Well after spending over 120 days and nights sleeping in a sleeping bag between my summer pack trips and elk camp, I finally was able to hunt elk for myself on a tag a friend and I drew...It was well worth it, but I am no doubt ready to relax now that my season is finally over. After pulling our backcountry camp out of the hills in the beginning of November, my hunting partner and I began preparations for our own hunt and left on the 16th. With horses in tow, we set up camp and got ready all over again. The first day found us passing on a young 5x6 and plenty of cows and spikes. Granted our tags were type 1 which allowed us to shoot any elk, the thought of just finishing the season with a couple tasty cows definitely passed through our heads, but i had to talk my partner out of it. We drew this tag for bulls and I was dead set on leaving with one. The next few days found us in the lower country of the unit, which is still over 7000', but to no avail could we find any other branch antlered bulls worth going after. By the end of day 3 we had counted over 300 cows, spikes, and raghorns. So with a change of gameplan we decided to head to the snowbound high country.
It paid off big and I was able to harvest my 6x6 around 9600' in a wild blizzard. I have rarely elk hunted in such wild conditions as the wind gusts that day were topping 70mph up where we were and visibility would go from 300 feet to 0 on and off. Somehow everything aligned and I was able to sneak into 60 yards before making a shot.
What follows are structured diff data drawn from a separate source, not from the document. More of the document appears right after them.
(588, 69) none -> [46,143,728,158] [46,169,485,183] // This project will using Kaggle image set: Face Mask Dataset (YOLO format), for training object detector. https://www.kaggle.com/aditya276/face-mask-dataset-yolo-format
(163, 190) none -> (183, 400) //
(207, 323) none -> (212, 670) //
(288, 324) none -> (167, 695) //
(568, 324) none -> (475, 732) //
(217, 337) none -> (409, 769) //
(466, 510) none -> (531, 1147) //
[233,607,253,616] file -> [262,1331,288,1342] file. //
We were able to get him packed off the hill and headed down the mountain to get some rest. We took the next day (Thanksgiving) off to recover from some of our bruises and catch up on some rest.
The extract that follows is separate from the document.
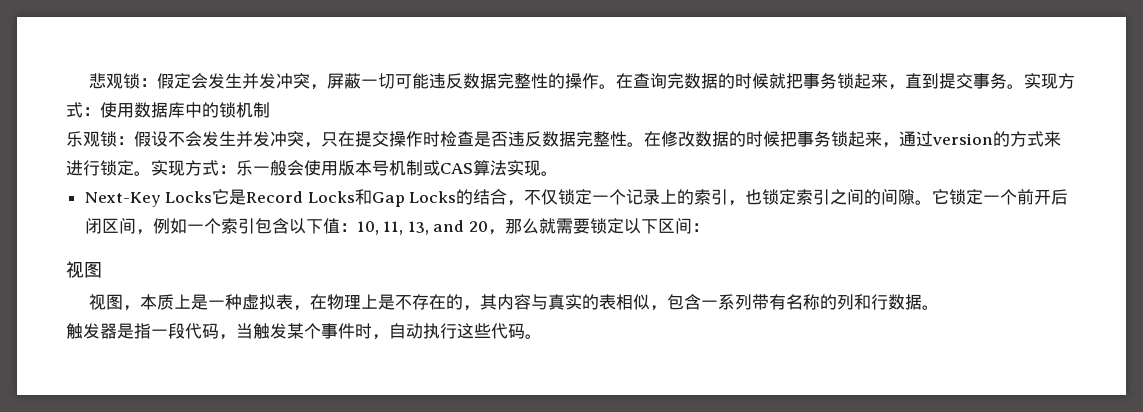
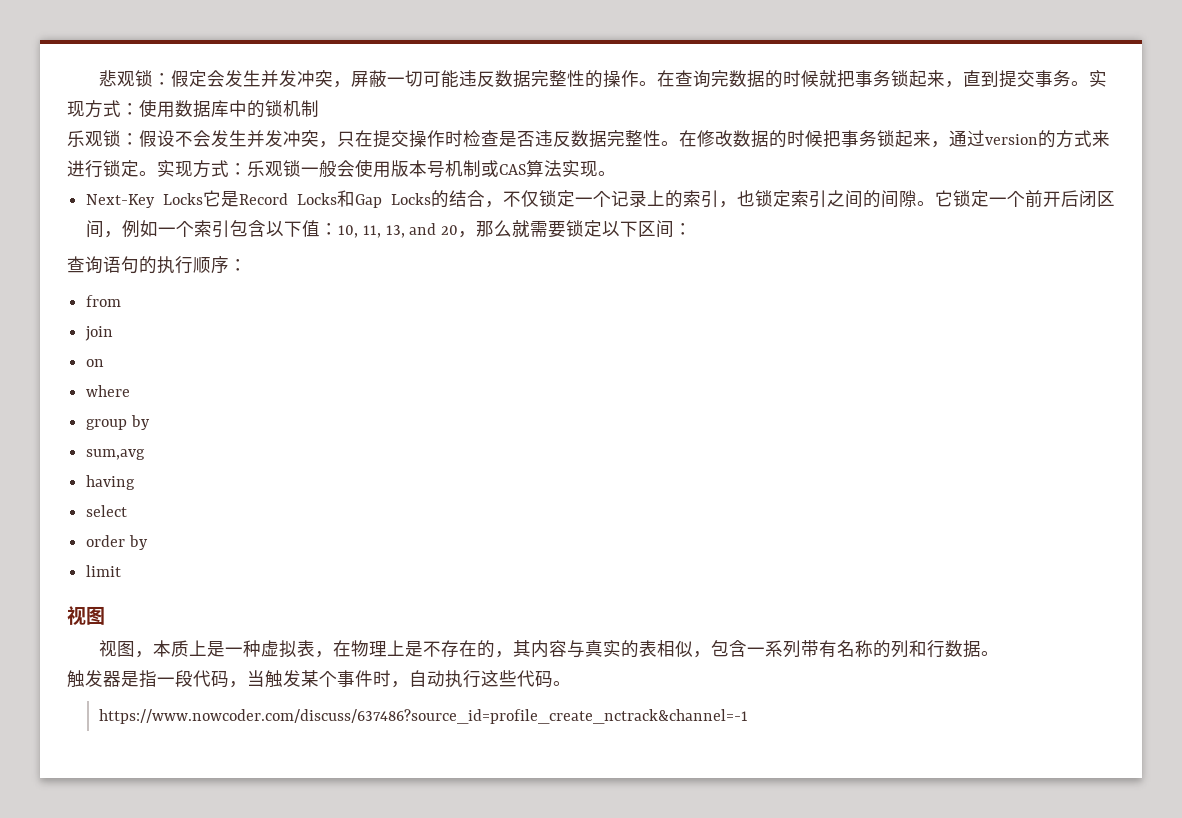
(253, 168) none -> [265,160,301,177] 观锁
(710, 227) none -> [67,256,247,274] [86,295,122,307] [85,326,114,341] [86,359,105,367] [86,385,131,397] [86,415,150,430] [86,449,146,460] [86,475,136,490] [86,505,128,517] [86,535,148,550] [86,565,122,577] // 查询语句的执行顺序： // from // join // on // where // group by // sum,avg // having // select // order by // limit
(542, 336) none -> [98,709,748,724] // https://www.nowcoder.com/discuss/637486?source_id=profile_create_nctrack&channel=-1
Following T-day we headed back up high, knowing it was where we needed to be. I was able to spot a group of 6 bulls early on and the chase was on. They bedded high in a nasty avalanche shoot, and it took us a couple hours to get into position for a shot. Unfortunately due to the terrain not all the bulls were visible, but my friend decided to take the one he had a shot at anyway. He made a good shot at 350 yards, and an hour and a half later we were working on his bull. We didnt make it off the mountain with that bull till nearly 9pm. It was a fun but tough hunt. We now know how to hunt the area much better for the mature bulls, and cant wait to draw it again so we can hold out for the big ones that roam the unit.
I have to give a big thanks to huntWYODon from this forum for his willingness to share some of his experience in the past with me as it was a big help and great to get some more first hand insight before I began hunting the unit.